(Data for analysis)

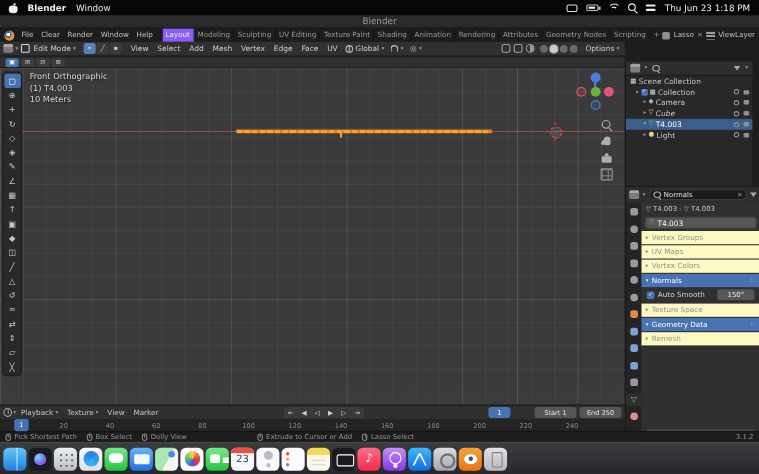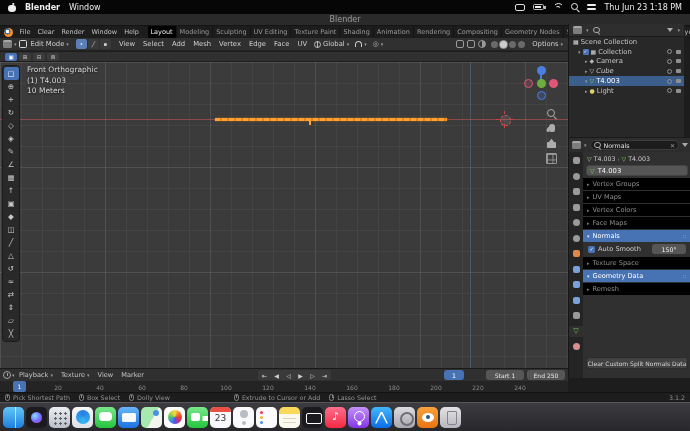--- a/index.html
+++ b/index.html
@@ -35,7 +35,7 @@
 .tb-menu{padding:0 3.5px;height:12px;display:flex;align-items:center;}
 .ws-tabs{display:flex;margin-left:5px;height:12px;}
 .ws-tab{padding:0 3px;display:flex;align-items:center;color:#999;border-right:1px solid #141414;white-space:nowrap;}
-.ws-tab.active{background:#000000;color:#f0f0f0;}
+.ws-tab.active{background:#8b5cf6;color:#f0f0f0;}
 .ws-add{padding:0 3px;color:#999;display:flex;align-items:center;}
 .topbar-right{margin-left:auto;display:flex;align-items:center;gap:3px;padding-right:4px;}
 .sq-ic{width:7px;height:7px;background:#8f8f8f;border-radius:1.5px;flex:none;}

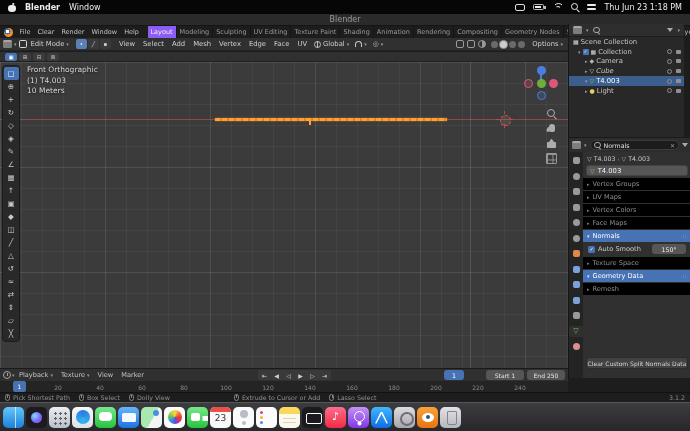--- a/index.html
+++ b/index.html
@@ -262,7 +262,7 @@
       <span class="ws-tab">Shading</span>
       <span class="ws-tab">Animation</span>
       <span class="ws-tab">Rendering</span>
-      <span class="ws-tab">Compositing</span>
+      <span class="ws-tab">Attributes</span>
       <span class="ws-tab">Geometry Nodes</span>
       <span class="ws-tab">Scripting</span>
       <span class="ws-add">+</span>

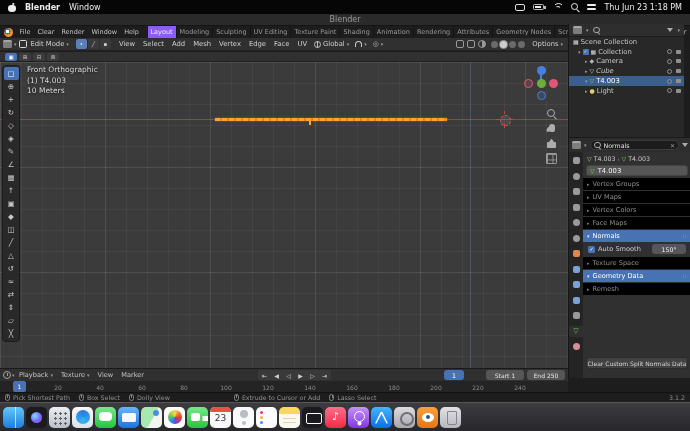--- a/index.html
+++ b/index.html
@@ -101,7 +101,7 @@
 .vn-grid{border:1px solid #c9c9c9;border-radius:1px;background:linear-gradient(#c9c9c9 1px,transparent 1px) 0 0/5.5px 5.5px,linear-gradient(90deg,#c9c9c9 1px,transparent 1px) 0 0/5.5px 5.5px;opacity:.65;}
 
 
-.rightcol{position:absolute;left:568px;top:24px;width:116px;height:354px;background:#282828;border-left:1px solid #161616;}
+.rightcol{position:absolute;left:568px;top:56px;width:116px;height:354px;background:#282828;border-left:1px solid #161616;}
 .ol-header{height:13px;background:#2e2e2e;border-bottom:1px solid #1c1c1c;display:flex;align-items:center;gap:4px;padding:0 4px;}
 .mag{position:relative;width:8px;height:8px;flex:none;}
 .mag::before{content:"";position:absolute;left:.5px;top:.5px;width:4.5px;height:4.5px;border:1px solid #aaa;border-radius:50%;}

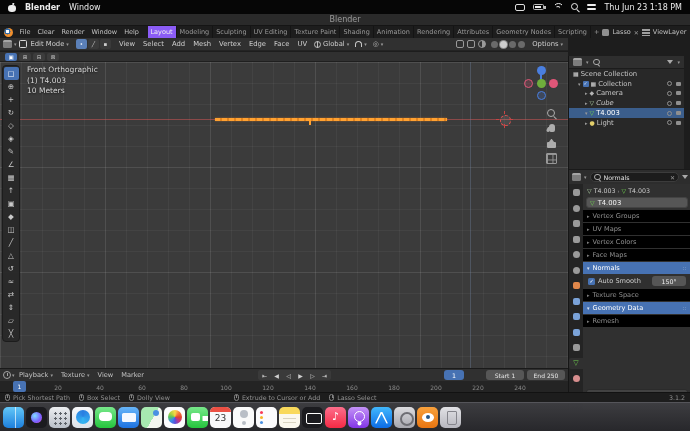--- a/index.html
+++ b/index.html
@@ -140,7 +140,7 @@
 .crumbs{height:13px;display:flex;align-items:center;gap:2px;padding:0 4px;font-size:6.3px;color:#c9c9c9;white-space:nowrap;}
 .crumb-ic{font-size:6px;}
 .name-field{margin:0 3px 1px;height:11px;background:#565656;border:1px solid #434343;border-radius:3px;display:flex;align-items:center;gap:3px;padding:0 3px;font-size:6.8px;color:#f2f2f2;}
-.sec{height:12px;margin-top:1px;background:#000000;display:flex;align-items:center;gap:3px;padding:0 4px;font-size:6.6px;color:#8f8f8f;white-space:nowrap;}
+.sec{height:12px;margin-top:1px;background:#fef9c3;display:flex;align-items:center;gap:3px;padding:0 4px;font-size:6.6px;color:#8f8f8f;white-space:nowrap;}
 .sec .sc{font-size:5px;color:#7d7d7d;}
 .sec.blue{background:#4772b3;color:#fff;}
 .sec.blue .sc{color:#dce6f5;}

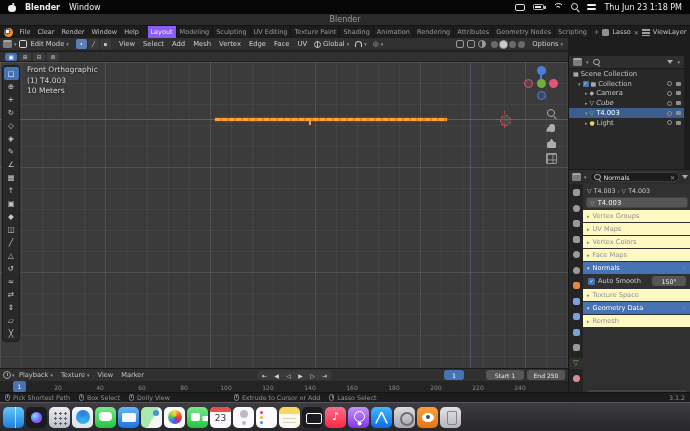--- a/index.html
+++ b/index.html
@@ -527,10 +527,6 @@
               <span class="sc">▸</span>
               <span>Vertex Colors</span>
             </div>
-          <div class="sec">
-              <span class="sc">▸</span>
-              <span>Face Maps</span>
-            </div>
           <div class="sec blue">
               <span class="sc">▾</span>
               <span>Normals</span>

(End Data for analysis)

• _Assigned task_:
All of the entries above must be reproduced exactly, and no image may be included.

• _The completed task_:
--- a/index.html
+++ b/index.html
@@ -35,7 +35,7 @@
 .tb-menu{padding:0 3.5px;height:12px;display:flex;align-items:center;}
 .ws-tabs{display:flex;margin-left:5px;height:12px;}
 .ws-tab{padding:0 3px;display:flex;align-items:center;color:#999;border-right:1px solid #141414;white-space:nowrap;}
-.ws-tab.active{background:#000000;color:#f0f0f0;}
+.ws-tab.active{background:#8b5cf6;color:#f0f0f0;}
 .ws-add{padding:0 3px;color:#999;display:flex;align-items:center;}
 .topbar-right{margin-left:auto;display:flex;align-items:center;gap:3px;padding-right:4px;}
 .sq-ic{width:7px;height:7px;background:#8f8f8f;border-radius:1.5px;flex:none;}

--- a/index.html
+++ b/index.html
@@ -262,7 +262,7 @@
       <span class="ws-tab">Shading</span>
       <span class="ws-tab">Animation</span>
       <span class="ws-tab">Rendering</span>
-      <span class="ws-tab">Compositing</span>
+      <span class="ws-tab">Attributes</span>
       <span class="ws-tab">Geometry Nodes</span>
       <span class="ws-tab">Scripting</span>
       <span class="ws-add">+</span>

--- a/index.html
+++ b/index.html
@@ -101,7 +101,7 @@
 .vn-grid{border:1px solid #c9c9c9;border-radius:1px;background:linear-gradient(#c9c9c9 1px,transparent 1px) 0 0/5.5px 5.5px,linear-gradient(90deg,#c9c9c9 1px,transparent 1px) 0 0/5.5px 5.5px;opacity:.65;}
 
 
-.rightcol{position:absolute;left:568px;top:24px;width:116px;height:354px;background:#282828;border-left:1px solid #161616;}
+.rightcol{position:absolute;left:568px;top:56px;width:116px;height:354px;background:#282828;border-left:1px solid #161616;}
 .ol-header{height:13px;background:#2e2e2e;border-bottom:1px solid #1c1c1c;display:flex;align-items:center;gap:4px;padding:0 4px;}
 .mag{position:relative;width:8px;height:8px;flex:none;}
 .mag::before{content:"";position:absolute;left:.5px;top:.5px;width:4.5px;height:4.5px;border:1px solid #aaa;border-radius:50%;}

--- a/index.html
+++ b/index.html
@@ -140,7 +140,7 @@
 .crumbs{height:13px;display:flex;align-items:center;gap:2px;padding:0 4px;font-size:6.3px;color:#c9c9c9;white-space:nowrap;}
 .crumb-ic{font-size:6px;}
 .name-field{margin:0 3px 1px;height:11px;background:#565656;border:1px solid #434343;border-radius:3px;display:flex;align-items:center;gap:3px;padding:0 3px;font-size:6.8px;color:#f2f2f2;}
-.sec{height:12px;margin-top:1px;background:#000000;display:flex;align-items:center;gap:3px;padding:0 4px;font-size:6.6px;color:#8f8f8f;white-space:nowrap;}
+.sec{height:12px;margin-top:1px;background:#fef9c3;display:flex;align-items:center;gap:3px;padding:0 4px;font-size:6.6px;color:#8f8f8f;white-space:nowrap;}
 .sec .sc{font-size:5px;color:#7d7d7d;}
 .sec.blue{background:#4772b3;color:#fff;}
 .sec.blue .sc{color:#dce6f5;}

--- a/index.html
+++ b/index.html
@@ -527,10 +527,6 @@
               <span class="sc">▸</span>
               <span>Vertex Colors</span>
             </div>
-          <div class="sec">
-              <span class="sc">▸</span>
-              <span>Face Maps</span>
-            </div>
           <div class="sec blue">
               <span class="sc">▾</span>
               <span>Normals</span>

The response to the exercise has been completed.